The central problem that arises in attempting to compare VTT findings over time and/or between countries is dealing with the differences in the data designs, discussed in the previous section. Ideally, we would wish to have the same model formulation for both countries and for all years. However, because we cannot reconstruct the absolute cost levels in the choice experiment in the NL97 data, we cannot use the model applied for the Swedish data to the Dutch data. And, because the SE94 PT data includes many more attributes, we cannot use the model applied for the Dutch data to the Swedish data. Most important is to maintain consistency within each country, so that intertemporal VTT comparisons are less affected by data changes. We are also restricted to formulations that give reasonable estimates of VTT.

The log value specification, which has been found to give the best results in a number of studies (De Borger and Fosgerau 2008; Börjesson and Eliasson 2014; Hess et al. 2017) cannot be used for the SE94 PT data because it has more than two attributes. The log value approach works by comparing a postulated random VTT for each respondent with a limiting value calculated from the data. With more than two attributes, a single limiting value cannot be calculated, as the critical value for the respondent depends on multiple features of the data. For the Dutch data, we were able to use the log value approach, while for the Swedish PT data we used a ‘multiplicative’ formulation that has some features of the log value approach and was used, for example, in the multi-attribute experiments of the recent UK study (Hess et al 2017). For the Swedish car data, we used the log value specification with a mixing distribution to make the results comparable with Börjesson et al. (2012a), who used this model for SE94 and SE07. Utility functions with additive random errors were tried but yielded a considerably worse fit (such models for Swedish long-distance trips are shown in Tables 14 and 15 in Appendix B).

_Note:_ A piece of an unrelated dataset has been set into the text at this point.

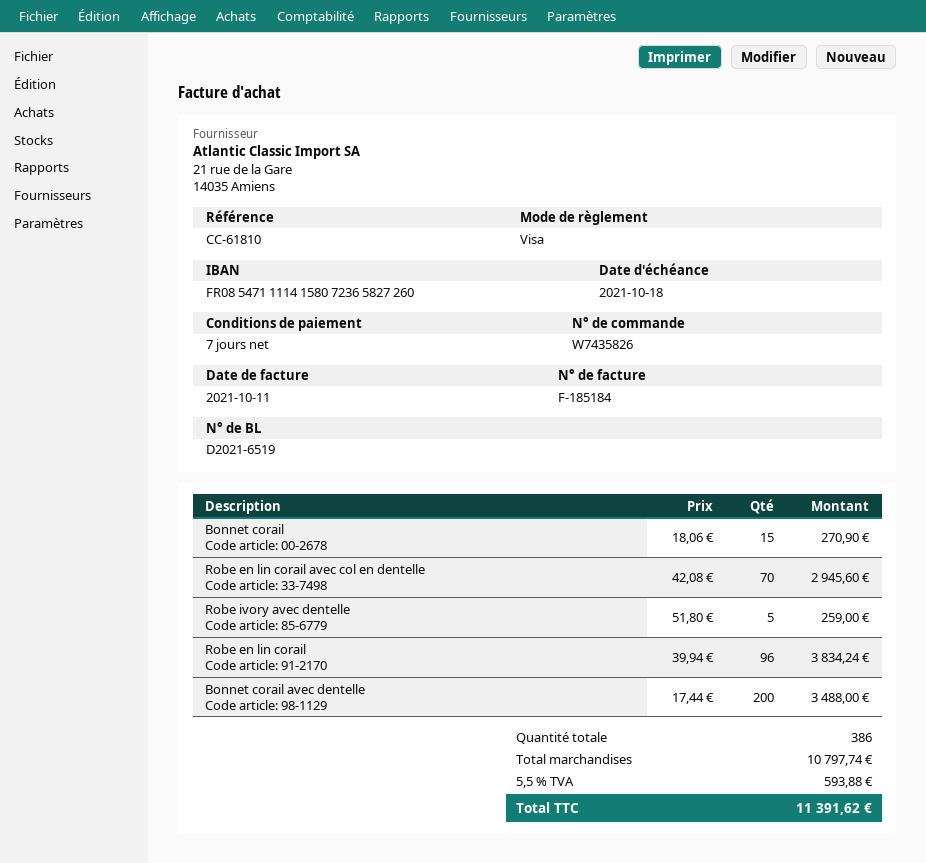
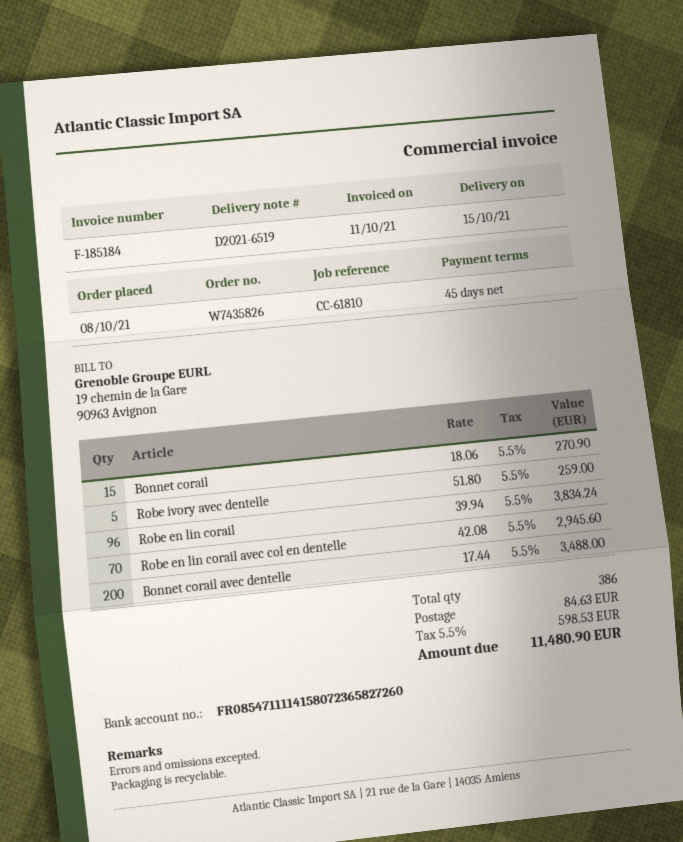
payment terms: 7 days -> 45 days
shipping: none -> 84.63
tax: 5.5% = 593.88 -> 5.5% = 598.53
total: 11391.62 -> 11480.90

We do not aim at the most sophisticated model. We did not use mixed logit models (except for the Swedish car data). However, limited tests were made with a model estimating a log-normally distributed VTT for the Swedish long-distance data (Tables 14 and 15 in Appendix B). The results did not change much, though the VTT increased somewhat, which is not surprising given that the lognormal distribution has a flat tail. The main reason why we do not apply the mixed models in our main models is that when estimating the VTT distribution, in our case a log-normal distribution, also outside the range supported by the data, the results may depend on the parts of the distribution that are extrapolated outside the data range. The impact on the estimated mean that this has is in general larger, the larger the part of the tail that is not supported by the data. This means that a comparison of the VTT resulting from mixed models estimated on data from different years could be seriously biased if the range not supported by the data is large in any of the samples, in particular if the VTT distribution has different support of the data in the two samples. This might be the case since the experimental designs differ.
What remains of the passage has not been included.